▶ PROBLEM DETAILS
Please state how many lines in the records below contain the word "statement", giving only the number.

▶ GIVEN DATA

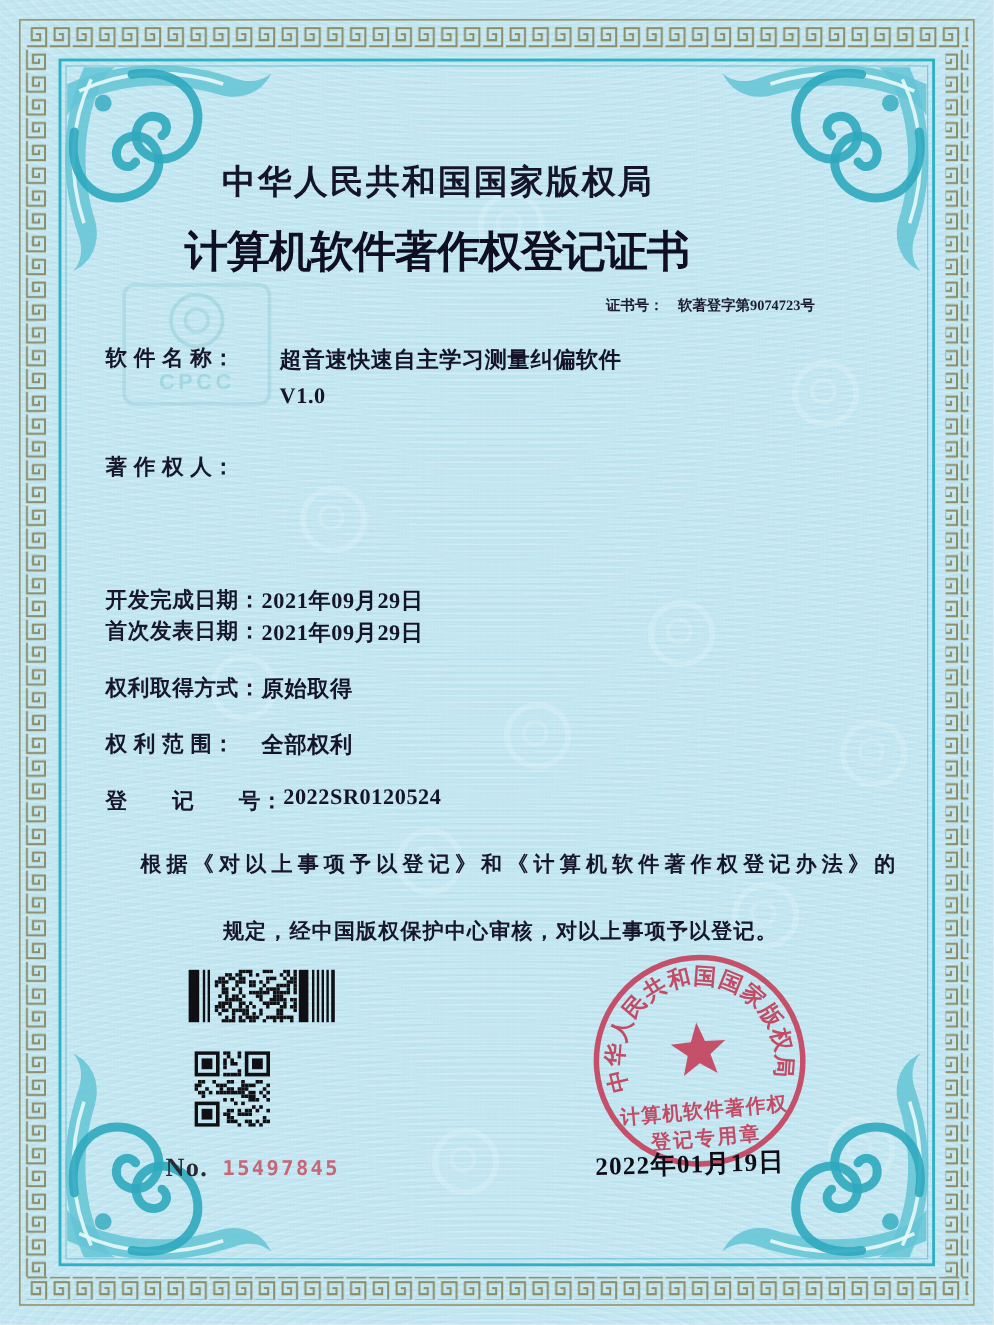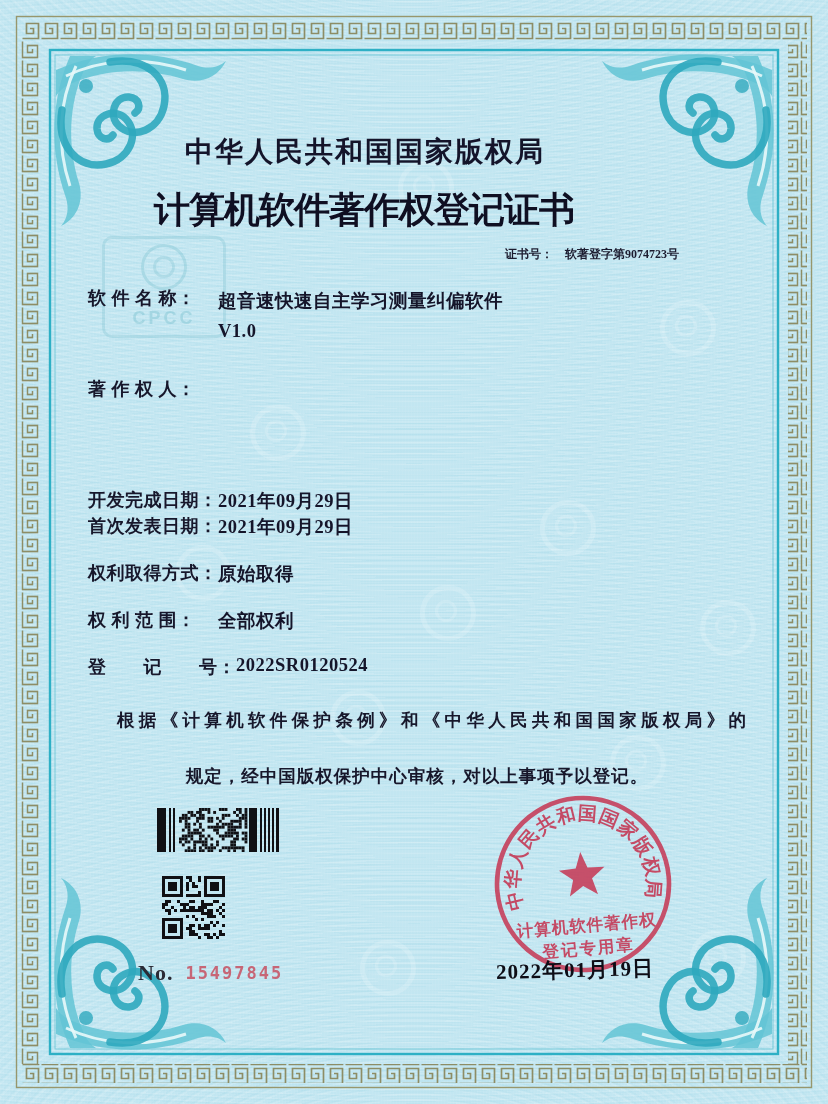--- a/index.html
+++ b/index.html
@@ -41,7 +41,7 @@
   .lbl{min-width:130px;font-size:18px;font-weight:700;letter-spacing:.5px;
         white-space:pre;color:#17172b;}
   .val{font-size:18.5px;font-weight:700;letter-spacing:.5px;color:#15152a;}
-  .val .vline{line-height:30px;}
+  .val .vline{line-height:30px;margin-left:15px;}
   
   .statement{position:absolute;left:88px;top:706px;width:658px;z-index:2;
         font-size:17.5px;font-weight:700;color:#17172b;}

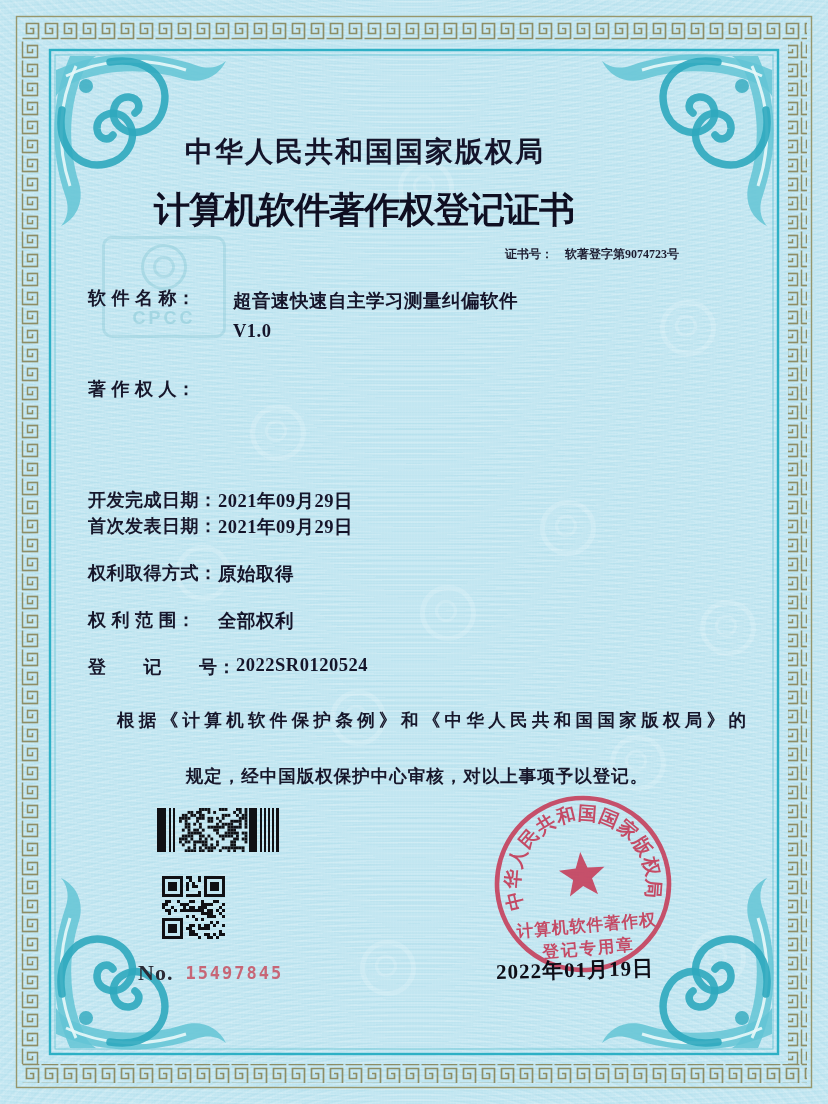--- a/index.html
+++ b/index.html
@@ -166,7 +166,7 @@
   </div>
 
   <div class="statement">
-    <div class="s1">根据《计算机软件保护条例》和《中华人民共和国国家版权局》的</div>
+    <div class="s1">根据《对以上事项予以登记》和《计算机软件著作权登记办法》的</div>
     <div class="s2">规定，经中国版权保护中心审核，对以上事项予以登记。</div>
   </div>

* * *

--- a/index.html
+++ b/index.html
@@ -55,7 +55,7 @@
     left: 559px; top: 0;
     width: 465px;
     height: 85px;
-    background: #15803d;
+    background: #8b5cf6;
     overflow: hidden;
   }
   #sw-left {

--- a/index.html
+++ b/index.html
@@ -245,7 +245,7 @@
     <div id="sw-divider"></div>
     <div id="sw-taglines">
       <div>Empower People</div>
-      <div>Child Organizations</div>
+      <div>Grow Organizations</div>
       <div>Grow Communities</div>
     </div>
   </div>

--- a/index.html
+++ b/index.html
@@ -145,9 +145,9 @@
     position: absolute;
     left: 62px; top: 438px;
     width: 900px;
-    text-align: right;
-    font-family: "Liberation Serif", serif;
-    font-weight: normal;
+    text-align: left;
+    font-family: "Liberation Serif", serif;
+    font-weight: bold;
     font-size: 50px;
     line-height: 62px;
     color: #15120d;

▶ SOLVED PROBLEM
2